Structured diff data
________________________
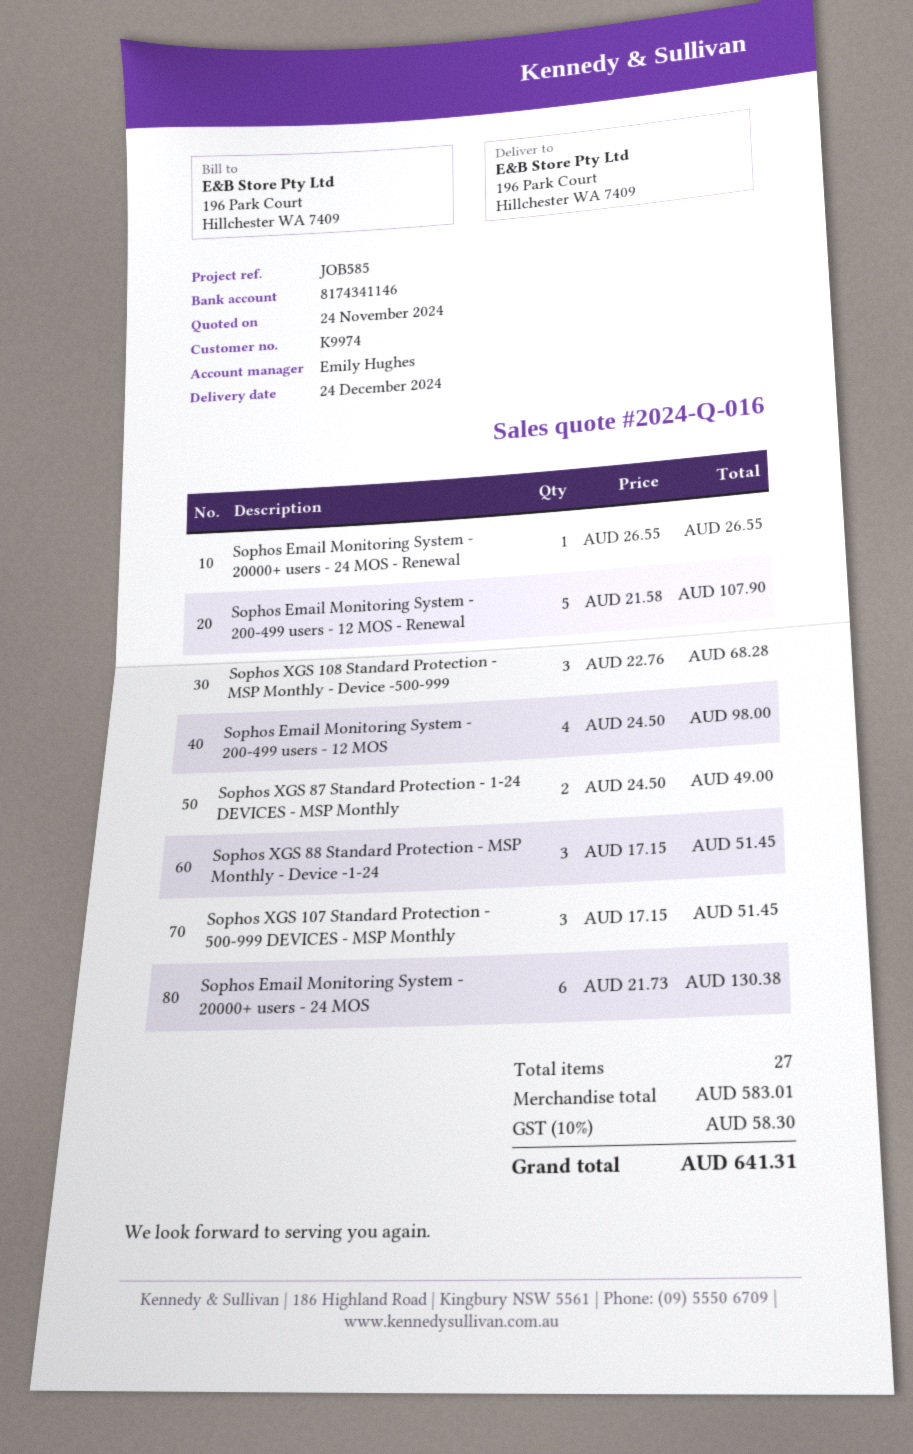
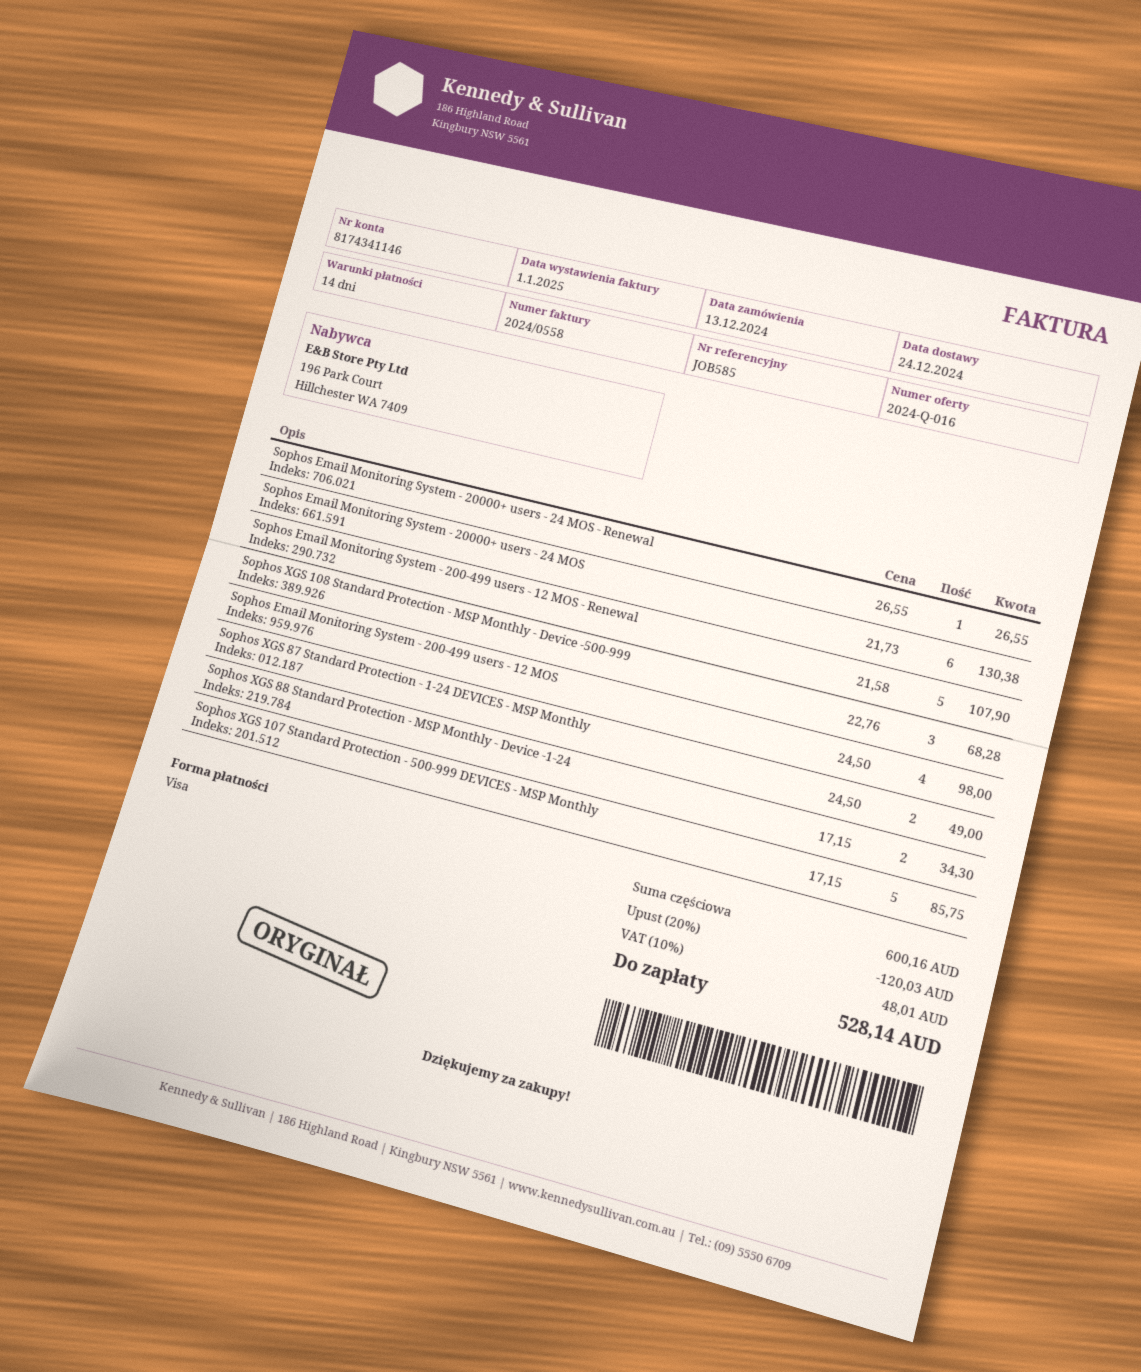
Sophos XGS 88 Standard Protection - MSP Monthly - Device -1-24: 3 x 17.15 = 51.45 -> 2 x 17.15 = 34.30
Sophos XGS 107 Standard Protection - 500-999 DEVICES - MSP Monthly: 3 x 17.15 = 51.45 -> 5 x 17.15 = 85.75
subtotal: 583.01 -> 600.16
discount: none -> 20% = 120.03
tax: 10% = 58.30 -> 10% = 48.01
total: 641.31 -> 528.14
________________________
[What you should do] Count the lines in the entries above where the string "Monthly" shows up, and give that number only.

[Answer below] 2